> _What is needed_
Copy exactly the lines from the start of the material through the line with "column PROD | position: 8 -> none". Pictures stay out of the copy.

[[ Data to use open ]]

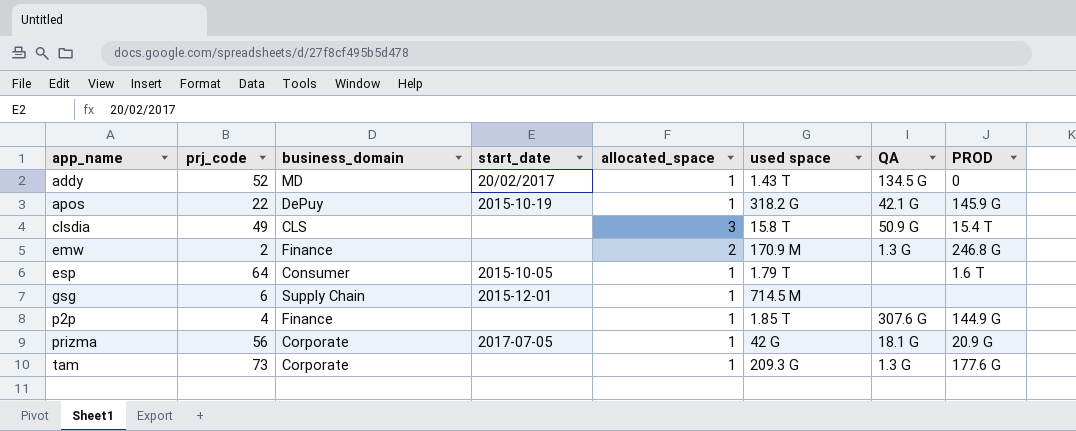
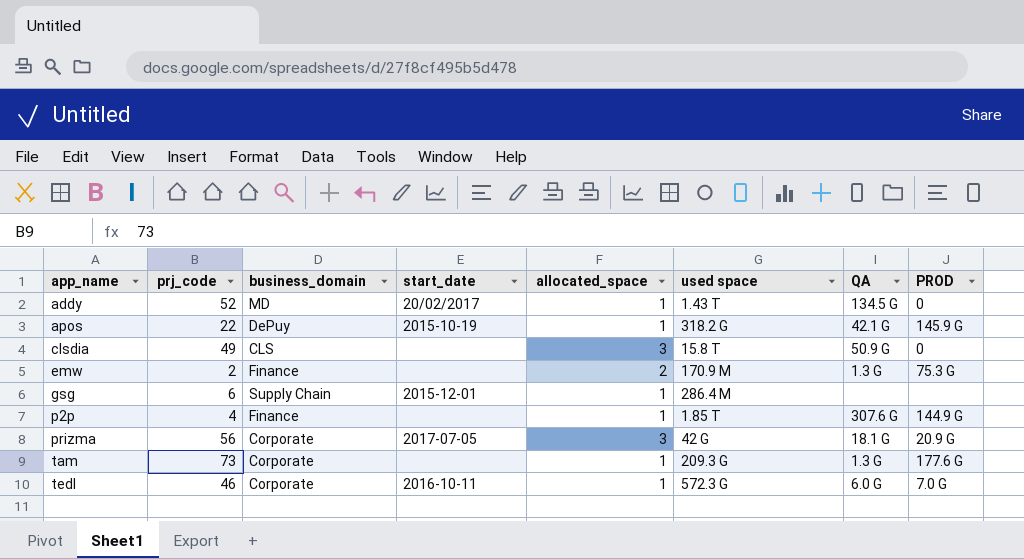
row esp: 64 | Consumer | 2015-10-05 | 1 | 1.79 T | none | 1.6 T -> none
clsdia | PROD: 15.4 T -> 0
emw | PROD: 246.8 G -> 75.3 G
gsg | used space: 714.5 M -> 286.4 M
prizma | allocated_space: 1 -> 3
row tedl: none -> 46 | Corporate | 2016-10-11 | 1 | 572.3 G | 6.0 G | 7.0 G

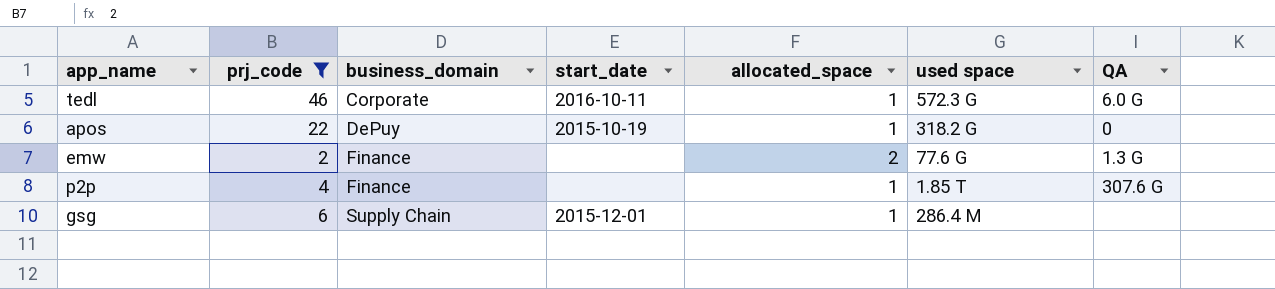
filter: none -> prj_code <= 46
row order: app_name ascending -> business_domain ascending
column PROD | position: 8 -> none
apos | QA: 42.1 G -> 0
emw | used space: 170.9 M -> 77.6 G

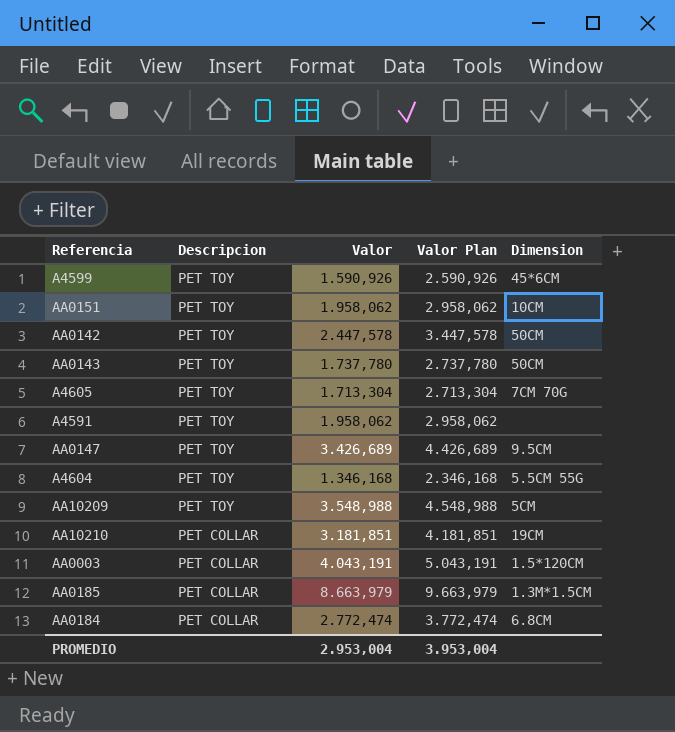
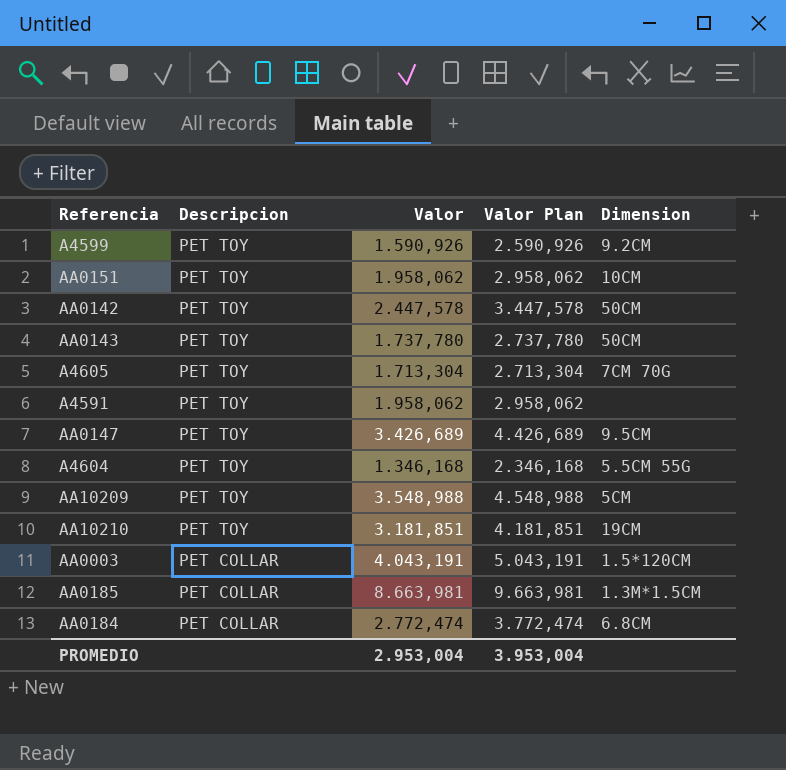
A4599 | Dimension: 45*6CM -> 9.2CM
AA10210 | Descripcion: PET COLLAR -> PET TOY
AA0185 | Valor: 8.663,979 -> 8.663,981
AA0185 | Valor Plan: 9.663,979 -> 9.663,981

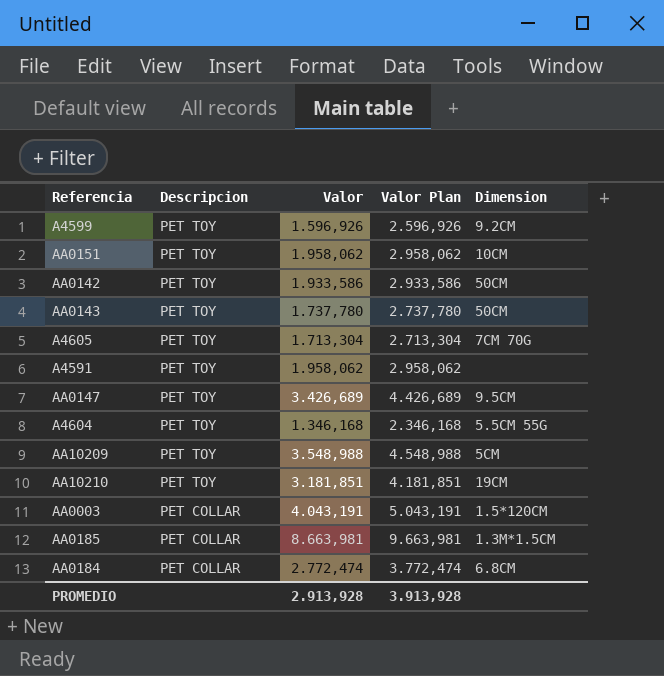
A4599 | Valor: 1.590,926 -> 1.596,926
A4599 | Valor Plan: 2.590,926 -> 2.596,926
AA0142 | Valor: 2.447,578 -> 1.933,586
AA0142 | Valor Plan: 3.447,578 -> 2.933,586
PROMEDIO | Valor: 2.953,004 -> 2.913,928
PROMEDIO | Valor Plan: 3.953,004 -> 3.913,928

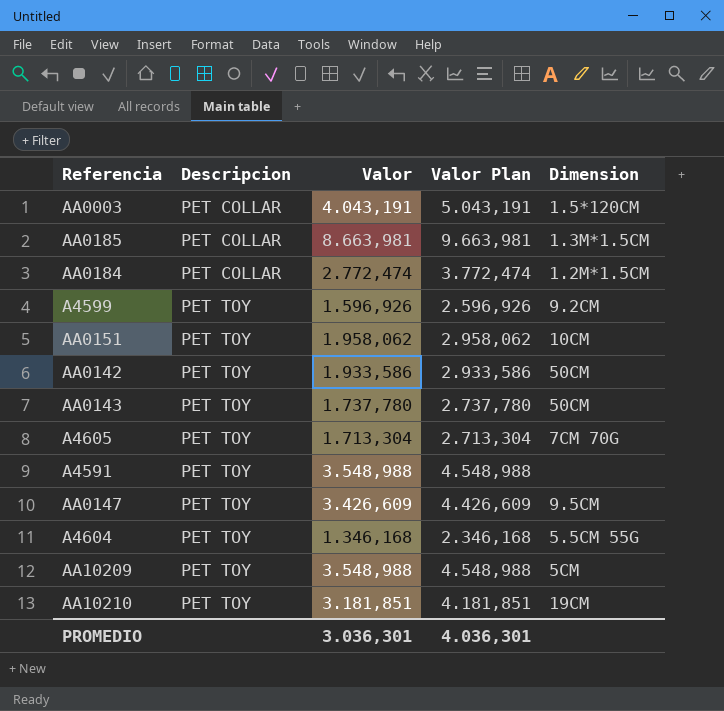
row order: Descripcion descending -> Descripcion ascending
AA0184 | Dimension: 6.8CM -> 1.2M*1.5CM
A4591 | Valor: 1.958,062 -> 3.548,988
A4591 | Valor Plan: 2.958,062 -> 4.548,988
AA0147 | Valor: 3.426,689 -> 3.426,609
AA0147 | Valor Plan: 4.426,689 -> 4.426,609
PROMEDIO | Valor: 2.913,928 -> 3.036,301
PROMEDIO | Valor Plan: 3.913,928 -> 4.036,301

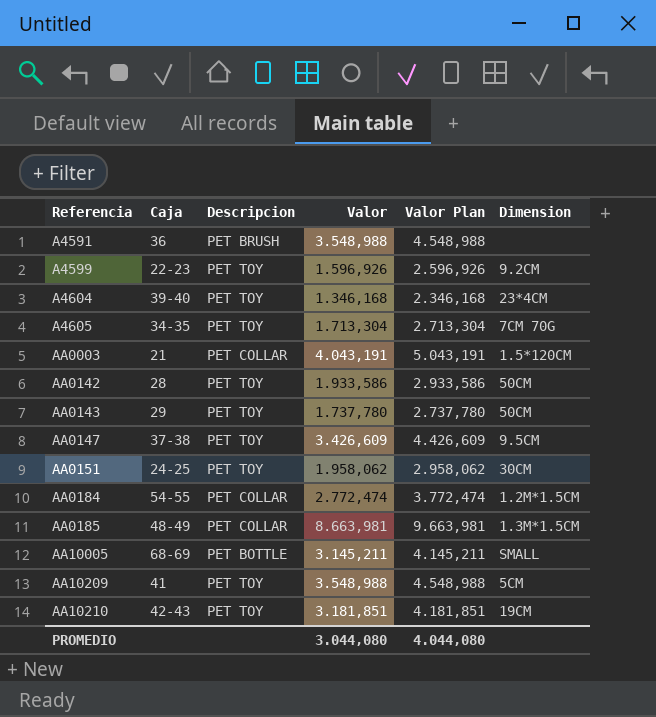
row order: Descripcion ascending -> Referencia ascending
column Caja | position: none -> 2
A4591 | Descripcion: PET TOY -> PET BRUSH
A4604 | Dimension: 5.5CM 55G -> 23*4CM
AA0151 | Dimension: 10CM -> 30CM
row AA10005: none -> 68-69 | PET BOTTLE | 3.145,211 | 4.145,211 | SMALL
PROMEDIO | Valor: 3.036,301 -> 3.044,080
PROMEDIO | Valor Plan: 4.036,301 -> 4.044,080

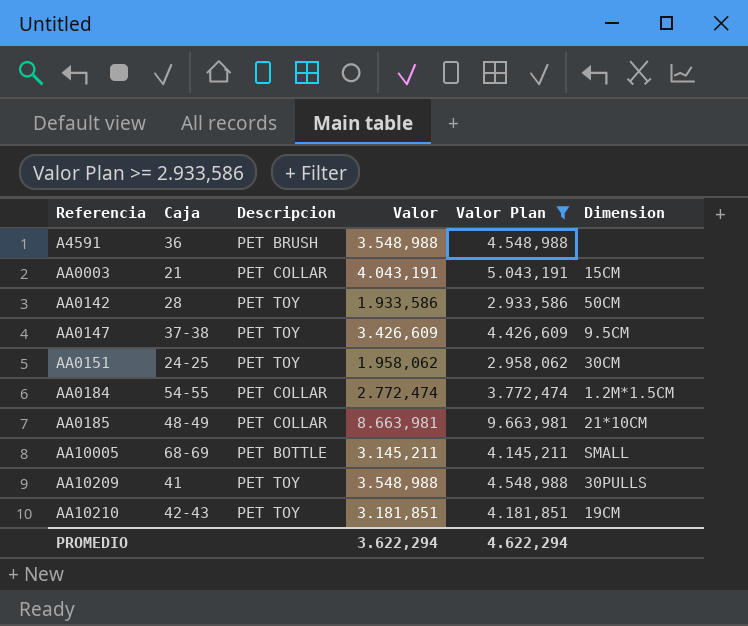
filter: none -> Valor Plan >= 2.933,586
AA0003 | Dimension: 1.5*120CM -> 15CM
AA0185 | Dimension: 1.3M*1.5CM -> 21*10CM
AA10209 | Dimension: 5CM -> 30PULLS
PROMEDIO | Valor: 3.044,080 -> 3.622,294
PROMEDIO | Valor Plan: 4.044,080 -> 4.622,294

[[ Data to use closed ]]

> _Result of this task_
row esp: 64 | Consumer | 2015-10-05 | 1 | 1.79 T | none | 1.6 T -> none
clsdia | PROD: 15.4 T -> 0
emw | PROD: 246.8 G -> 75.3 G
gsg | used space: 714.5 M -> 286.4 M
prizma | allocated_space: 1 -> 3
row tedl: none -> 46 | Corporate | 2016-10-11 | 1 | 572.3 G | 6.0 G | 7.0 G

filter: none -> prj_code <= 46
row order: app_name ascending -> business_domain ascending
column PROD | position: 8 -> none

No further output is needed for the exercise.